Event sourcing is a technique which helps us answer these questions.

It consists of four concepts:

command - intended action from the real world, eg transfer 1$ from account A to B. Need to have a global order, due to which they’re put into a FIFO queue.
- commands, unlike events, can fail and have some randomness due to eg IO or invalid state.
- commands can produce zero or more events
- event generation can contain randomness such as external IO. This will be revisited later
event - historical facts about events which occured in the system, eg “transferred 1$ from A to B”.
- unlike commands, events are facts that have happened within our system
- similar to commands, they need to be ordered, hence, they’re enqueued in a FIFO queue
state - what has changed as a result of an event. Eg a key-value store between account and their balances.
state machine - drives the event sourcing process. It mainly validates commands and applies events to update the system state.
- the state machine should be deterministic, hence, it shouldn’t read external IO or rely on randomness.

Here’s a dynamic view of event sourcing:

For our wallet service, the commands are balance transfer requests. We can put them in a FIFO queue, such as Kafka:

Here’s the full picture:

state machine reads commands from the command queue
balance state is read from the database
command is validated. If valid, two events for each of the accounts is generated
next event is read and applied by updating the balance (state) in the database

The main advantage of using event sourcing is its reproducibility. In this design, all state update operations are saved as immutable history of all balance changes.

Historical balances can always be reconstructed by replaying events from the beginning. Because the event list is immutable and the state machine is deterministic, we are guaranteed to succeed in replaying any of the intermediary states.

All audit-related questions asked in the beginning of the section can be addressed by relying on event sourcing:

Do we know the account balance at any given time? - events can be replayed from the start until the point which we are interested in
How do we know the historical and current balances are correct? - correctness can be verified by recalculating all events from the start
How do we prove the system logic is correct after a code change? - we can run different versions of the code against the events and verify their results are identical

Answering client queries about their balance can be addressed using the CQRS architecture - there can be multiple read-only state machines which are responsible for querying the historical state, based on the immutable events list:

Step 3 - Design Deep Dive

In this section we’ll explore some performance optimizations as we’re still required to scale to 1mil TPS.

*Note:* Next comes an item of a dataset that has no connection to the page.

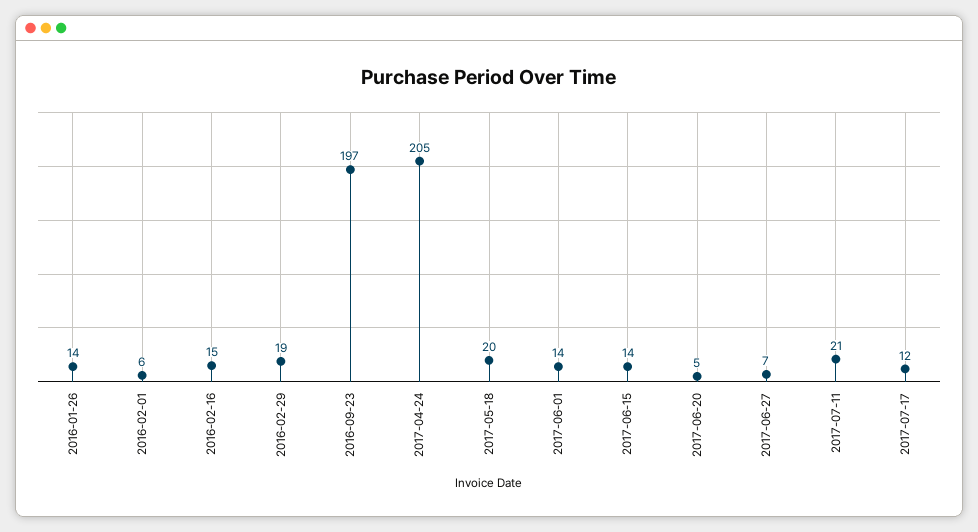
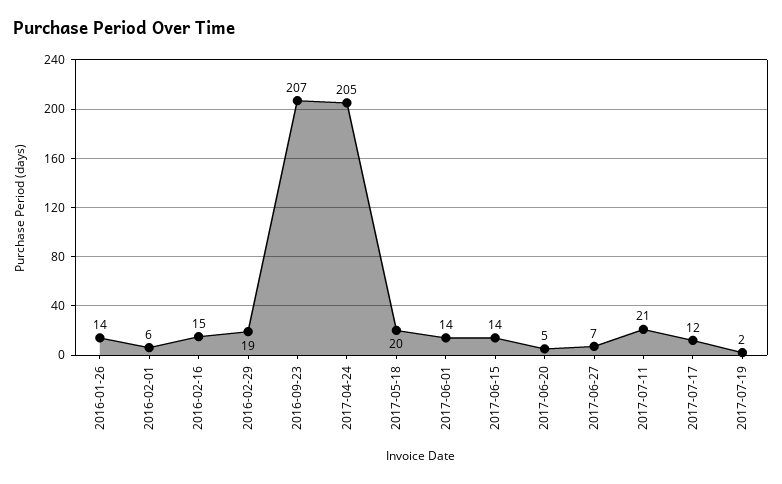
2016-09-23: 197 -> 207
2017-07-19: none -> 2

High-performance event sourcing

The first optimization we’ll explore is to save commands and events into local disk store instead of an external store such as Kafka.

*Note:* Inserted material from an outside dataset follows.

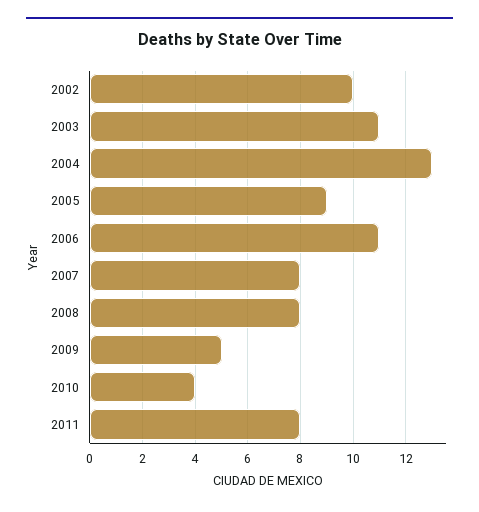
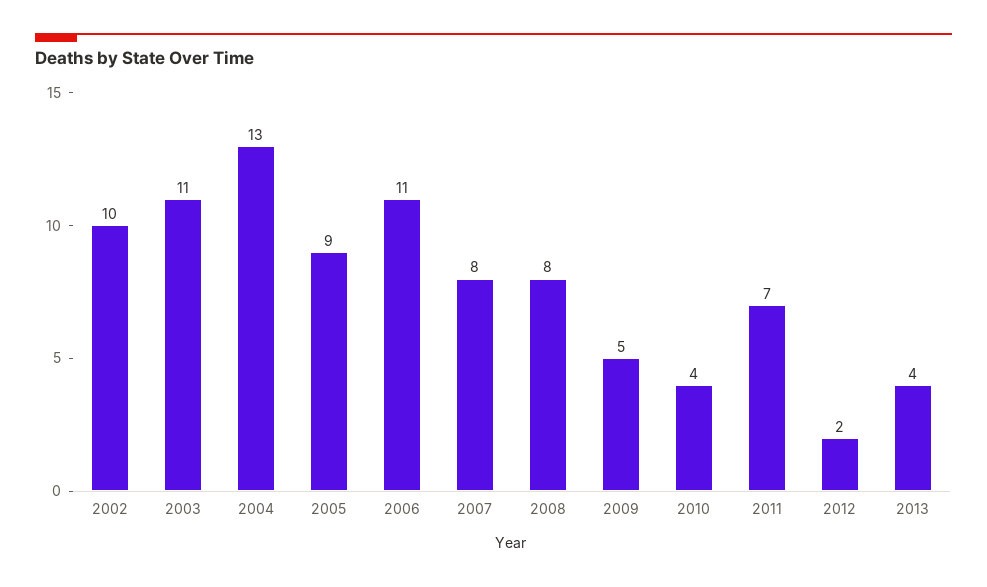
2011: 8 -> 7
2012: none -> 2
2013: none -> 4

This avoids the network latency and also, since we’re only doing appends, that operation is generally fast for HDDs.

The next optimization is to cache recent commands and events in-memory in order to save the time of loading them back from disk.

At a low-level, we can achieve the aforementioned optimizations by leveraging a command called mmap, which stores data in local disk as well as cache it in-memory:

The next optimization we can do is also store state in the local file system using SQLite - a file-based local relational database. RocksDB is also another good option.

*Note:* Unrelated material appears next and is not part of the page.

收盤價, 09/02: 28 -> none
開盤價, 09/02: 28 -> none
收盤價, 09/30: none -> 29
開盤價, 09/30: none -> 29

For our purposes, we’ll choose RocksDB because it uses a log-structured merge-tree (LSM), which is optimized for write operations. Read performance is optimized via caching.

To optimize the reproducibility, we can periodically save snapshots to disk so that we don’t have to reproduce a given state from the very beginning every time. We could store snapshots as large binary files in distributed file storage, eg HDFS:

Reliable high-performance event sourcing

All the optimizations done so far are great, but they make our service stateful. We need to introduce some form of replication for reliability purposes.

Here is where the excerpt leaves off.